[Structured diff data]
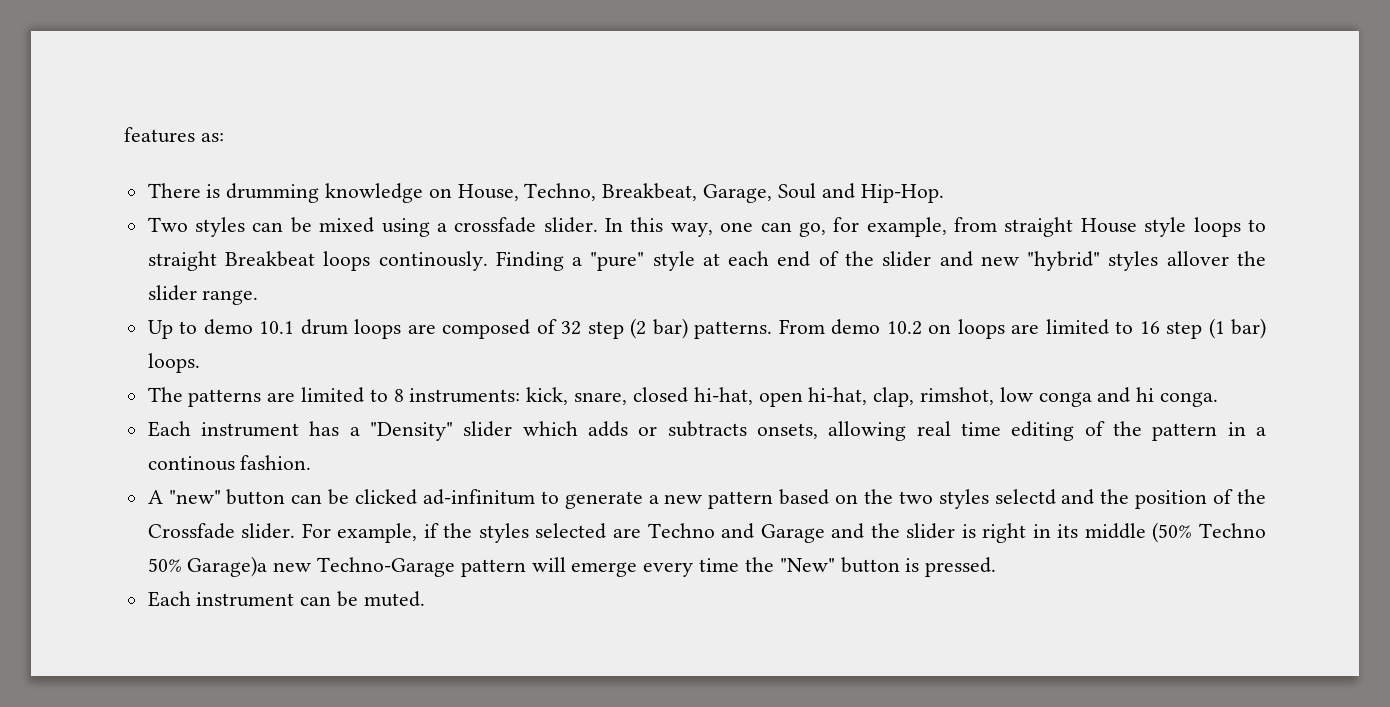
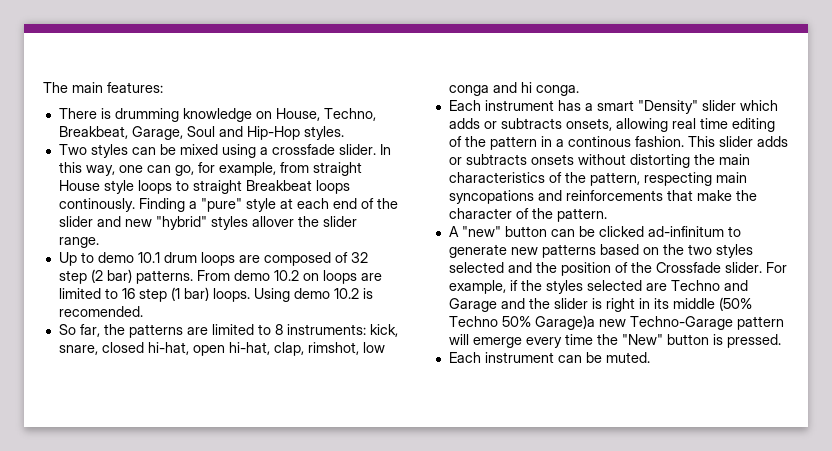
[124,127,224,143] features as: -> [43,82,163,93] The main features:
[860,184,944,203] Hip-Hop. -> [246,126,344,140] Hip-Hop styles.
[147,387,183,402] // The -> [253,288,373,302] [58,306,143,317] [58,324,125,337] Using demo 10.2 is recomended. // So far, the
(360, 431) none -> [596,100,634,111] smart
(312, 462) none -> [687,136,788,147] [448,154,750,168] [448,172,747,186] [448,190,757,204] [448,208,607,222] This slider adds or subtracts onsets without distorting the main characteristics of the pattern, respecting main syncopations and reinforcements that make the character of the pattern.
[648,491,774,509] a new pattern -> [510,244,596,258] new patterns
[994,489,1056,505] selectd -> [448,262,504,273] selected

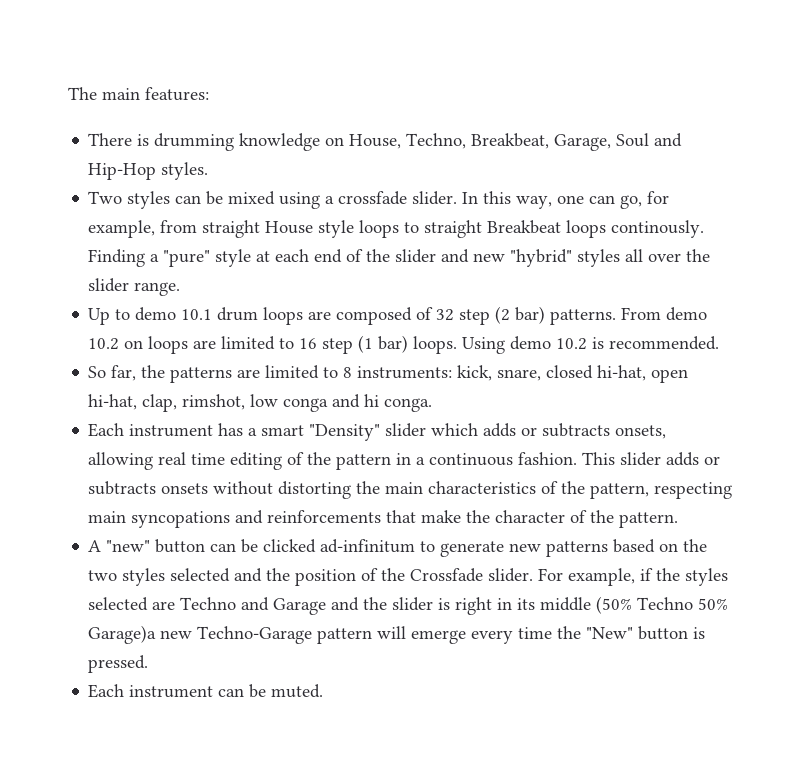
[251,216,294,227] allover -> [625,249,682,262] all over
[58,306,143,317] recomended. -> [609,336,720,350] recommended.
[567,136,631,147] continous -> [429,453,514,466] continuous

WHAT YOU NEED TO DO: The expected output is every line of the records in which the string "recomended" appears.

WRITTEN ANSWER:
[147,387,183,402] // The -> [253,288,373,302] [58,306,143,317] [58,324,125,337] Using demo 10.2 is recomended. // So far, the
[58,306,143,317] recomended. -> [609,336,720,350] recommended.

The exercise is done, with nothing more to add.